UNDER EMBARGO UNTIL 11am EST on August 24: Cell Reports
Senior Author: Paul A. Slesinger, PhD, Lillian and Henry M. Stratton Professor of Neuroscience and Director of the Center for Neurotechnology and Behavior, Icahn School of Medicine at Mount Sinai, New York.
Bottom Line: Through a structural and functional approach, researchers from the Icahn School of Medicine at Mount Sinai and Stanford University Medical Center identified physical binding sites for cholesterol in the brain’s G-protein-gated inwardly rectifying potassium (GIRK) channels, potassium channels that have been implicated in a variety of neurological disorders. The team provides details on how cholesterol in the brain regulates these ion channels and alters their function, which can aid in drug development and potentially treating neurodegenerative diseases.
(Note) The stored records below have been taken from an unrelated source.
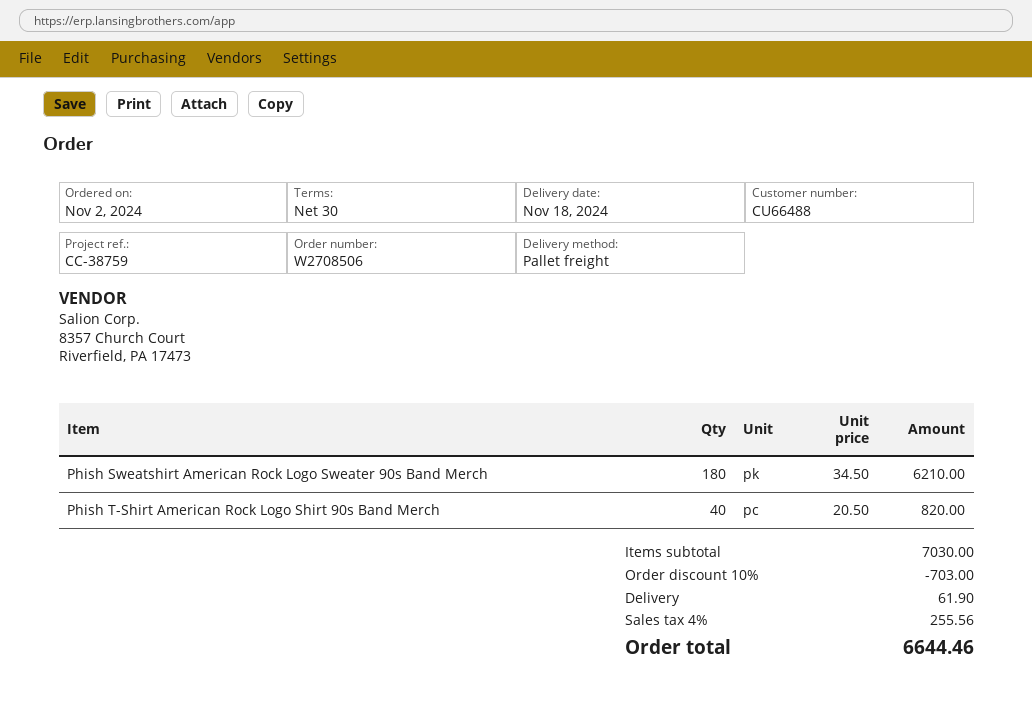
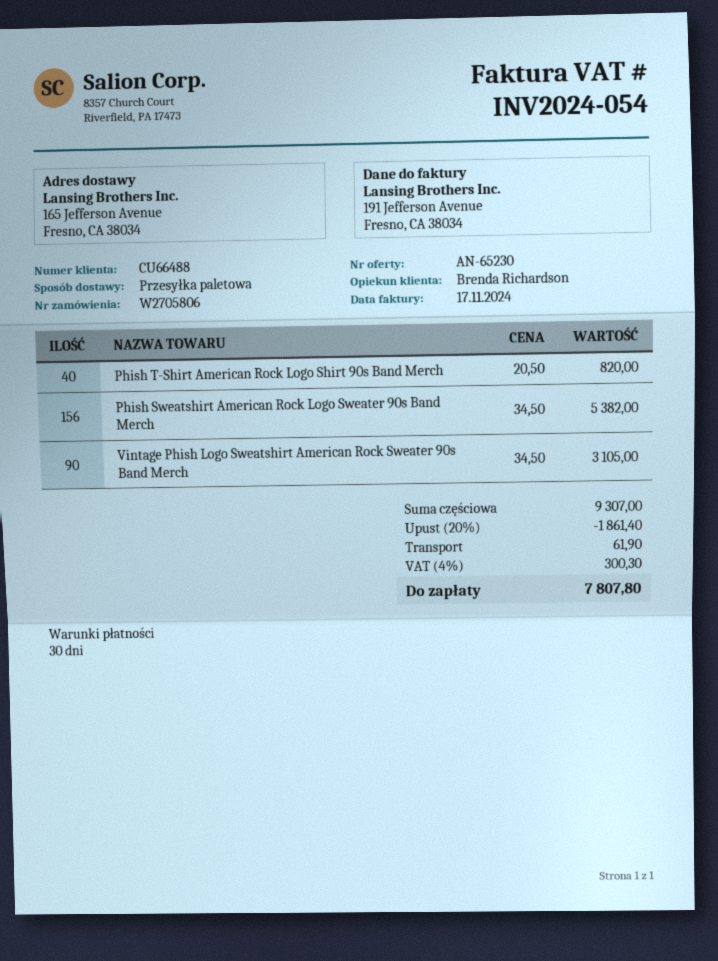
order number: W2708506 -> W2705806
Phish Sweatshirt American Rock Logo Sweater 90s Band Merch: 180 x 34.50 = 6210.00 -> 156 x 34.50 = 5382.00
Vintage Phish Logo Sweatshirt American Rock Sweater 90s Band Merch: none -> 90 x 34.50 = 3105.00
subtotal: 7030.00 -> 9307.00
discount: 10% = 703.00 -> 20% = 1861.40
tax: 4% = 255.56 -> 4% = 300.30
total: 6644.46 -> 7807.80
Results: The team solved a three-dimensional structure of a GIRK channel that reveals a physical site where cholesterol directly interacts with the channel. In addition, they visualized the GIRK channel in different poses, illustrating how the channel steps through intermediate states before opening and allowing potassium ions to flow through the channel
Why the Research Is Interesting: Our brains contain a lot of cholesterol, which is known to affect the function of brain proteins. Brain cholesterol is also increased in people with Alzheimer’s dementia or Parkinson’s disease. Ion channels play a fundamental role in nerve cell communication and elevations in cholesterol can increase the activity of these channels, leading to decreased neuronal activity. Findings from this study open the doors for the larger research community to utilize this cholesterol site in the ion channel for drug development and potentially treating neurodegenerative disorders like Alzheimer’s and Parkinson’s disease.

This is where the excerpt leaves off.